WHAT IS BEING ASKED: Report how many lines of the data contain the string "localhost". Add nothing.

INFORMATION PROVIDED:
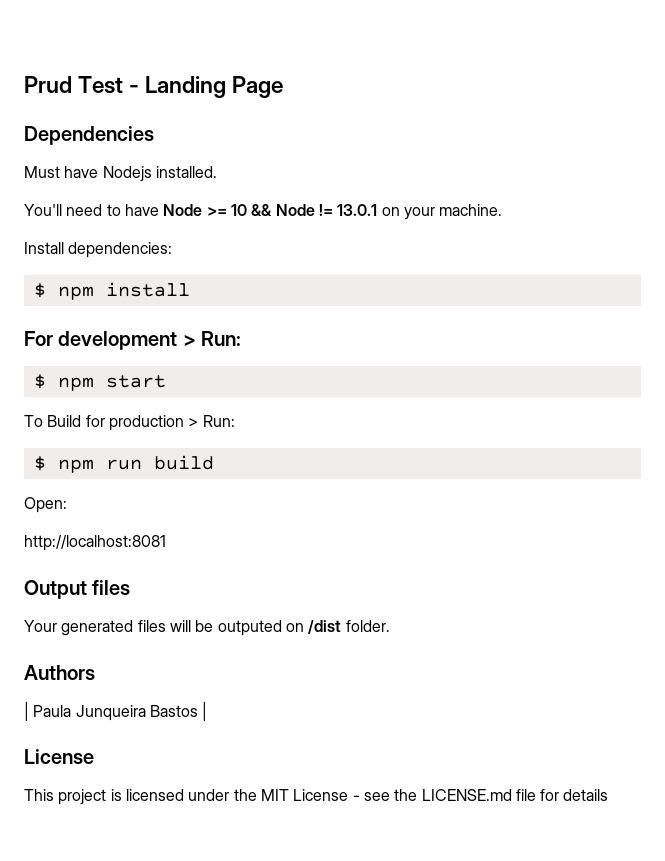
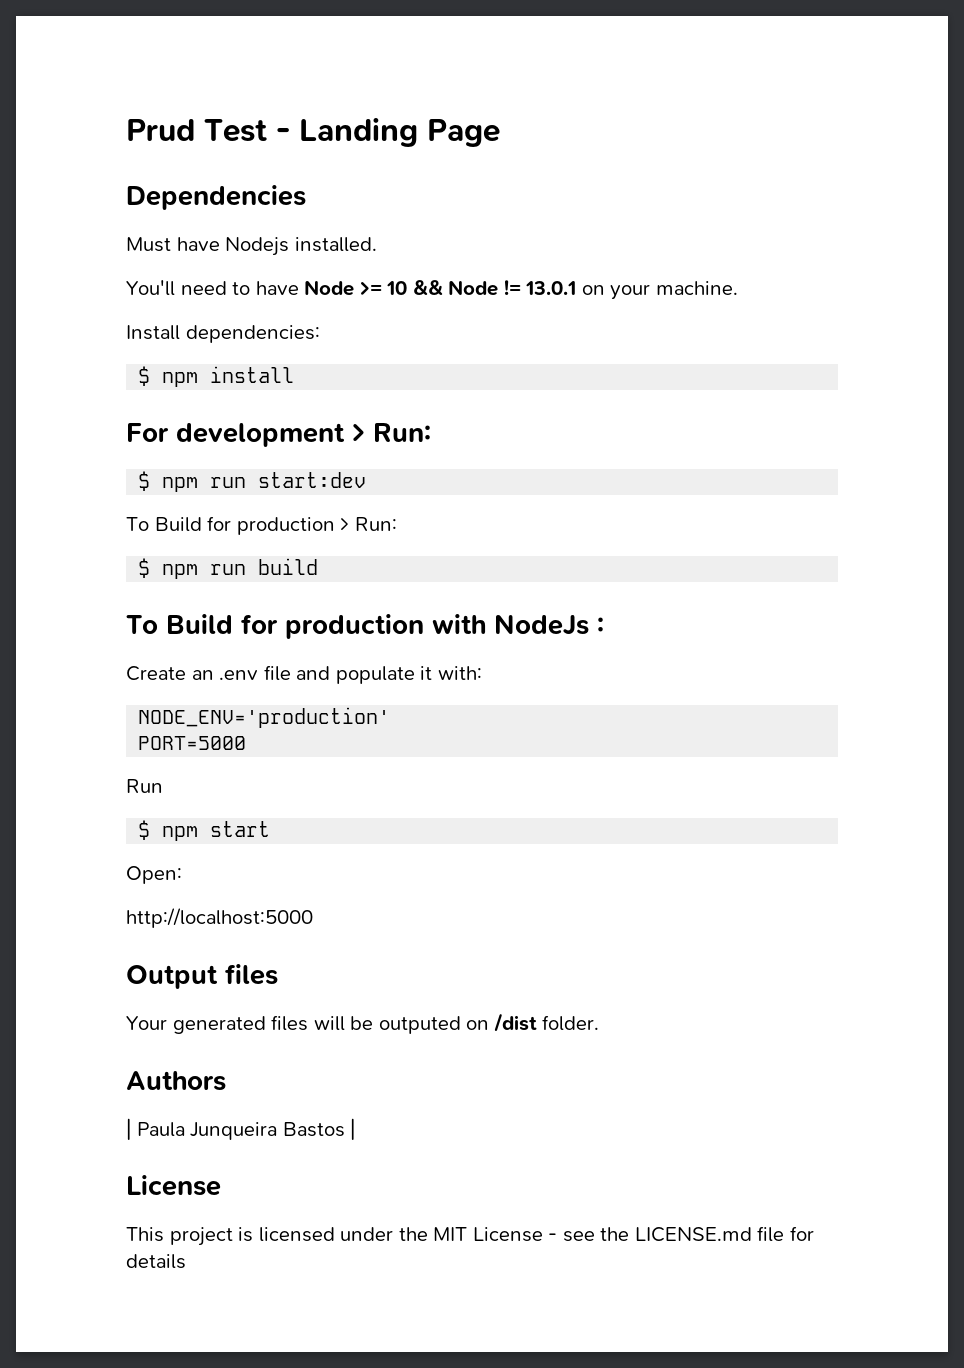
[105,375,166,388] start -> [210,472,367,488] run start:dev
(214, 462) none -> [126,614,604,639] [126,665,482,684] [138,707,391,728] [138,736,247,750] [126,779,163,793] [138,820,271,841] // To Build for production with NodeJs : // Create an .env file and populate it with: // NODE_ENV='production' // PORT=5000 // Run // $ npm start
[24,535,166,551] http://localhost:8081 -> [126,908,313,928] http://localhost:5000

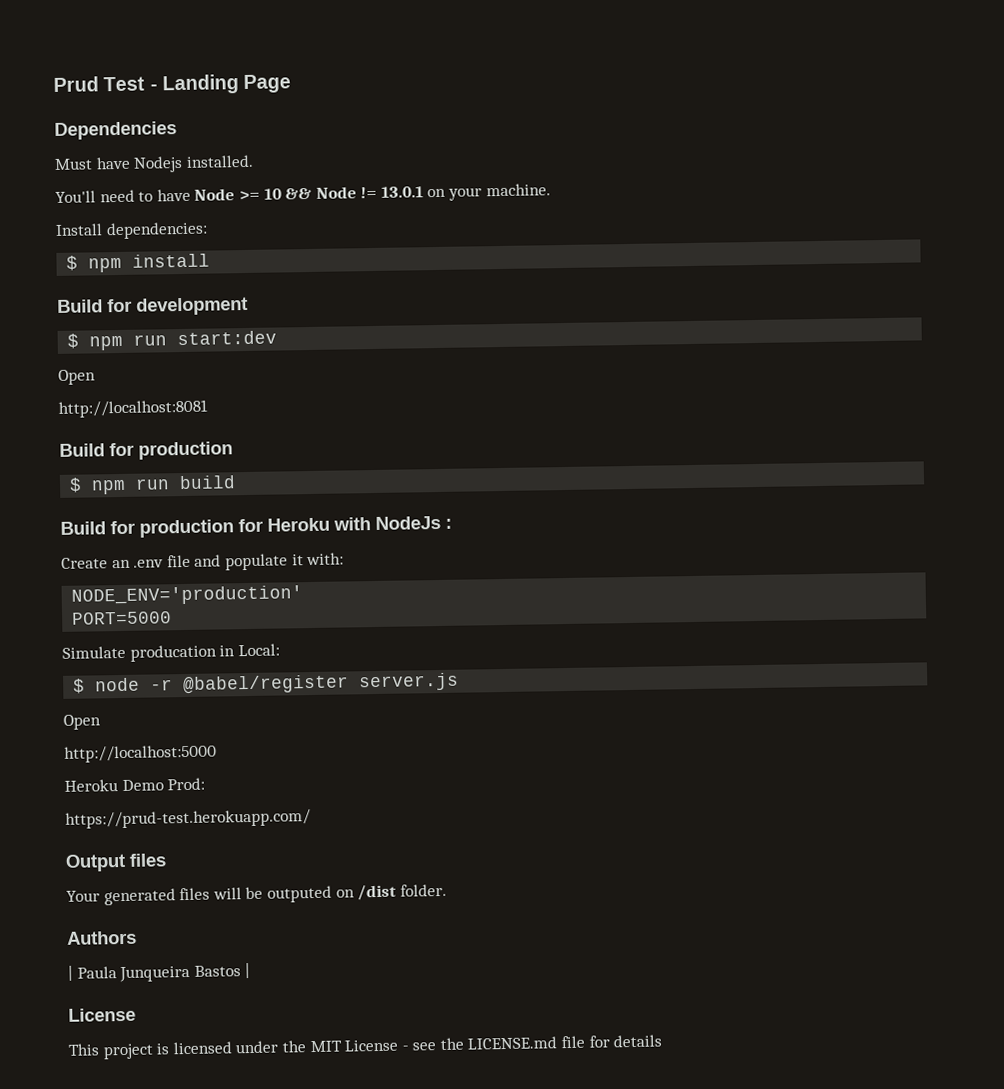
[126,423,169,442] For -> [57,298,132,313] Build for
[352,423,431,442] > Run: -> (248, 306) none
[126,516,397,535] To Build for production > Run: -> [58,369,96,385] [58,399,208,418] [59,441,233,460] Open // http://localhost:8081 // Build for production
[126,614,424,639] To Build for production -> [60,517,330,538] Build for production for Heroku
[126,779,163,793] [138,820,271,841] [126,866,182,884] [126,908,313,928] Run // $ npm start // Open: // http://localhost:5000 -> [62,643,280,662] [73,672,460,695] [63,714,101,730] [64,744,217,763] [64,777,206,792] [65,809,311,829] Simulate producation in Local: // $ node -r @babel/register server.js // Open // http://localhost:5000 // Heroku Demo Prod: // https://prud-test.herokuapp.com/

RESPONSE BELOW: 3